Alan Greenspan’s remarks were obvious, even when he made them. For several decades, central bankers have been the key risk managers for the economy and the financial system. Unfortunately, just a few years after Greenspan spoke, it was clear that they had failed spectacularly. The financial regulatory reforms since 2009—capital and liquidity requirements, resolution regimes, restructuring of derivatives markets, and an evolving approach to systemic risk assessment and (macroprudential) regulation—have all been directed at improving the resilience of the system to help sustain strong and stable economic growth. As a result, the likelihood of another crisis-induced plunge in GDP is much lower today than it was a decade ago.

But we still have plenty of work to do. We are at an early stage in the process of building a financial stability policy framework that corresponds to the inflation-targeting framework which forms the basis for monetary policy. Such a framework requires measurable financial stability objectives that are akin to a price index, tools comparable to an interest rate, and dynamic models that help us to understand the link between the two.

In this post, we describe a step forward in developing such a framework: the concept and measurement of *GDP at risk*.

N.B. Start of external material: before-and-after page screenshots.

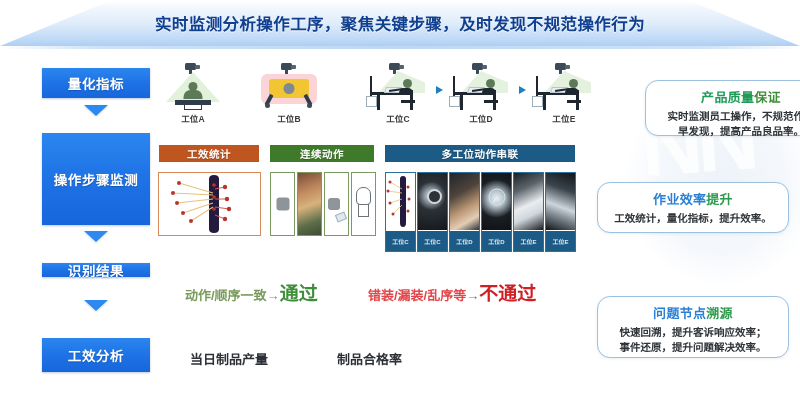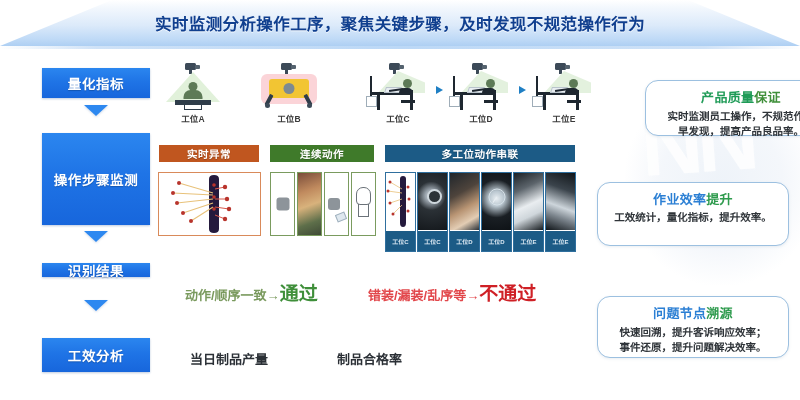"实时异常" div.cat { text: 实时异常 -> 工效统计 }
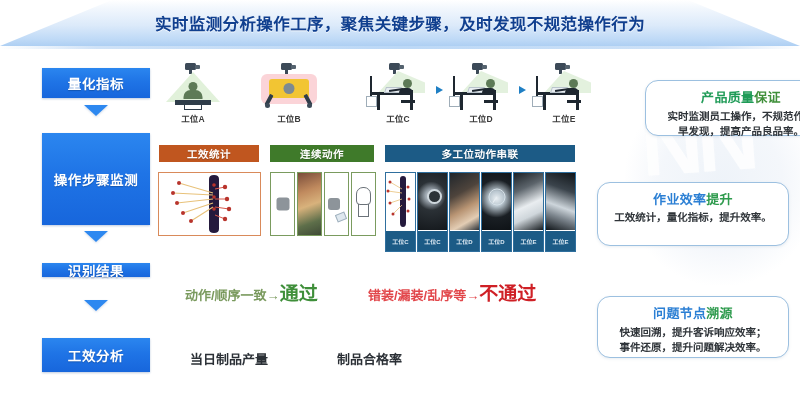"作业效率提升" .c-2 { font-family: Liberation Mono, monospace -> none; height: 64px -> 51px }
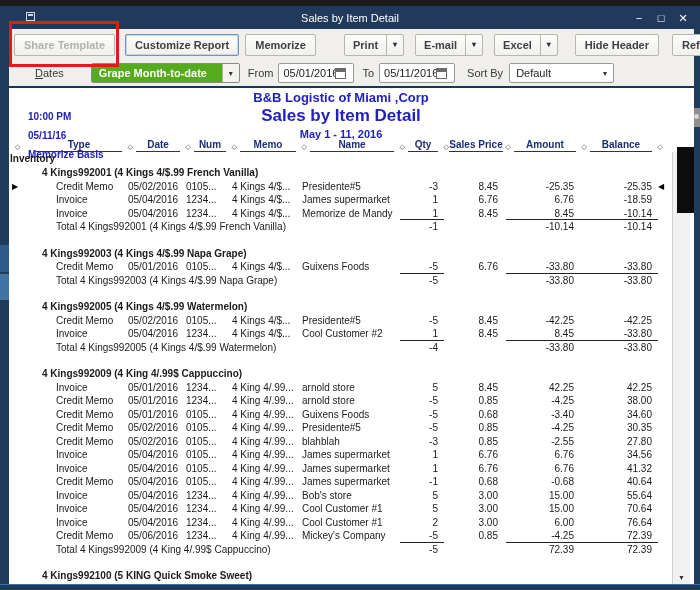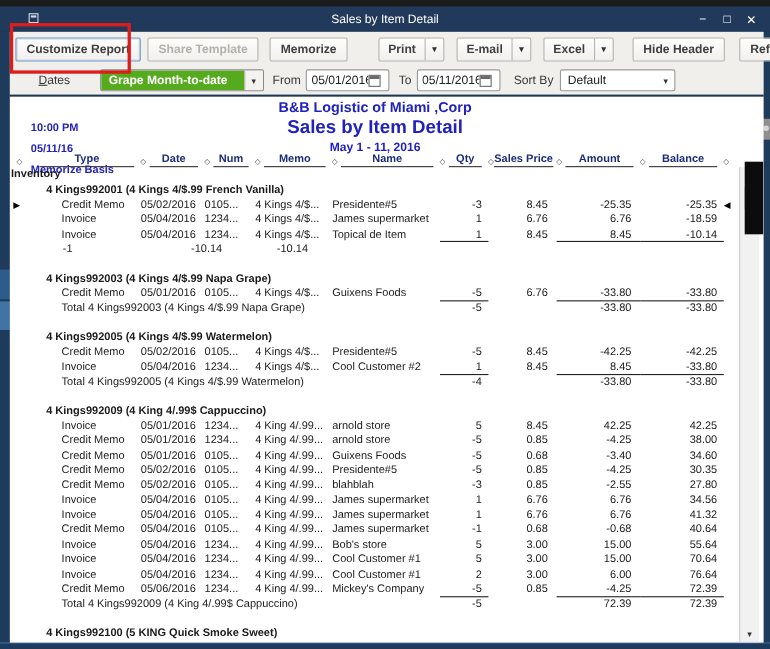"Customize Report" button.tb-btn { order: before "Share Template" -> after "Share Template" }
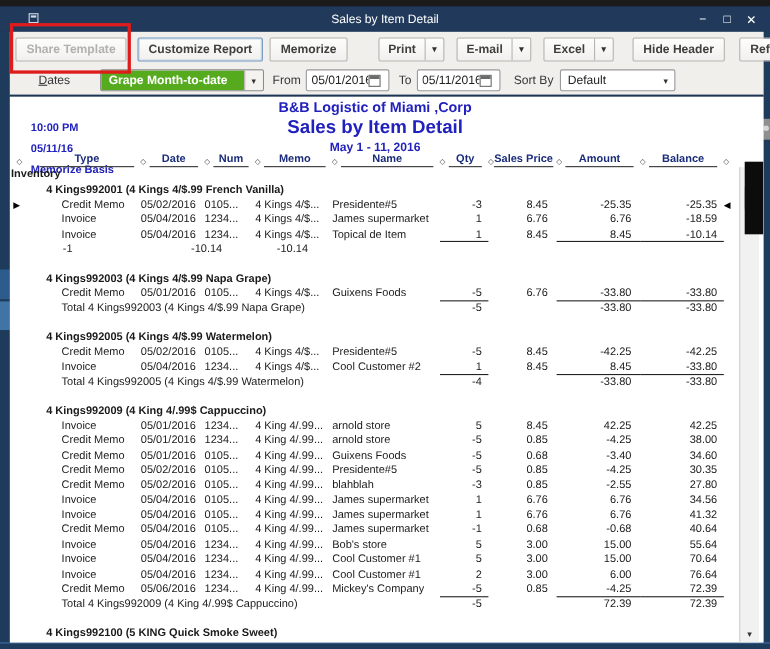"Topical de Item" span.c { text: Topical de Item -> Memorize de Mandy }
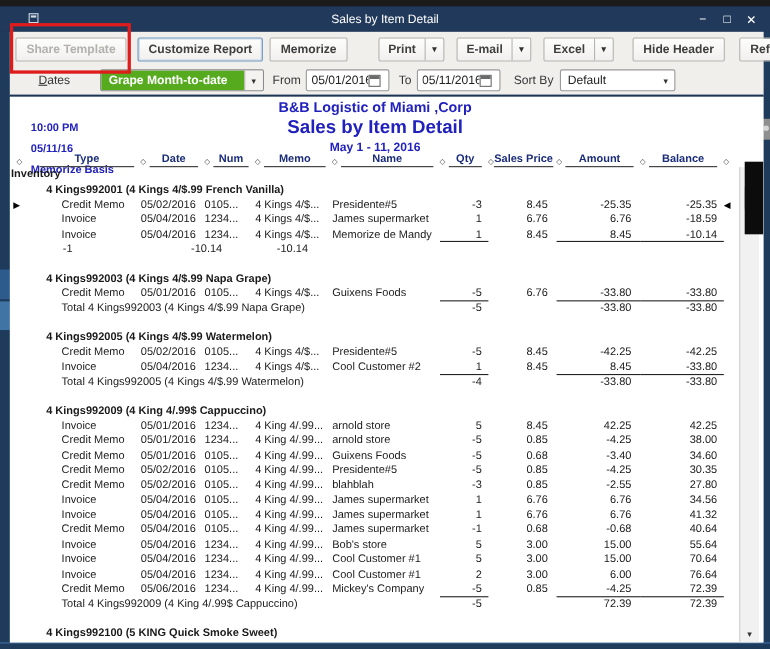"Total 4 Kings992001 (4 Kings" span.c { html: none -> <span>Total 4 Kings992001 (4 Kings 4/$.99 French Vanilla)</span> }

To understand GDP at risk, start with *Value-at-Risk* (VaR), an idea that emerged 40 years ago following the stock market crash of 1987. At its most fundamental level, risk management requires controlling the probability of catastrophe. For a financial intermediary, that catastrophe is a large monetary loss. Financial risk managers use VaR to quantify the risk of such a catastrophe. VaR measures—at a given probability—the worst possible loss over a specific time horizon. Thus, a commercial bank risk manager might limit the daily worst-case loss of a trader who controls $100 million in assets to $10 million at a 0.1 percent probability. That means that, given the historical data used in the bank’s models, the trader cannot take a position that has more than one chance in a thousand of losing 10 percent in a single day. (The classic reference is the book by Philippe Jorion.)

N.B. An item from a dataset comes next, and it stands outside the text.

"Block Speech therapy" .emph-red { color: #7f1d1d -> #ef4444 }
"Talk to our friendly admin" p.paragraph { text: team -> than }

VaR is computed by examining the worst episodes that could occur. These are the low-probability, high-cost events that are commonly known as *tail risks*. Simple measures of dispersion, like the standard deviation, often fail to account for the size of the bad (left) tail of the distribution. There are circumstances when the lower tail gets fatter―the probability of very bad events rises―without materially raising the standard deviation. This is one interpretation of what happened in the fall of 1998, when Russia defaulted on its domestic debt and Long Term Capital Management collapsed. At the time, point forecasts for the aggregate price level and the GDP gap, as well as the standard deviation of these projections, stayed roughly the same. But the probability in the left tail of the distribution—the chance of a very bad outcome—rose. When such tail risks rise, acting as risk managers, policymakers reasonably respond to their perception that *GDP at risk* has gone up (see, for example here).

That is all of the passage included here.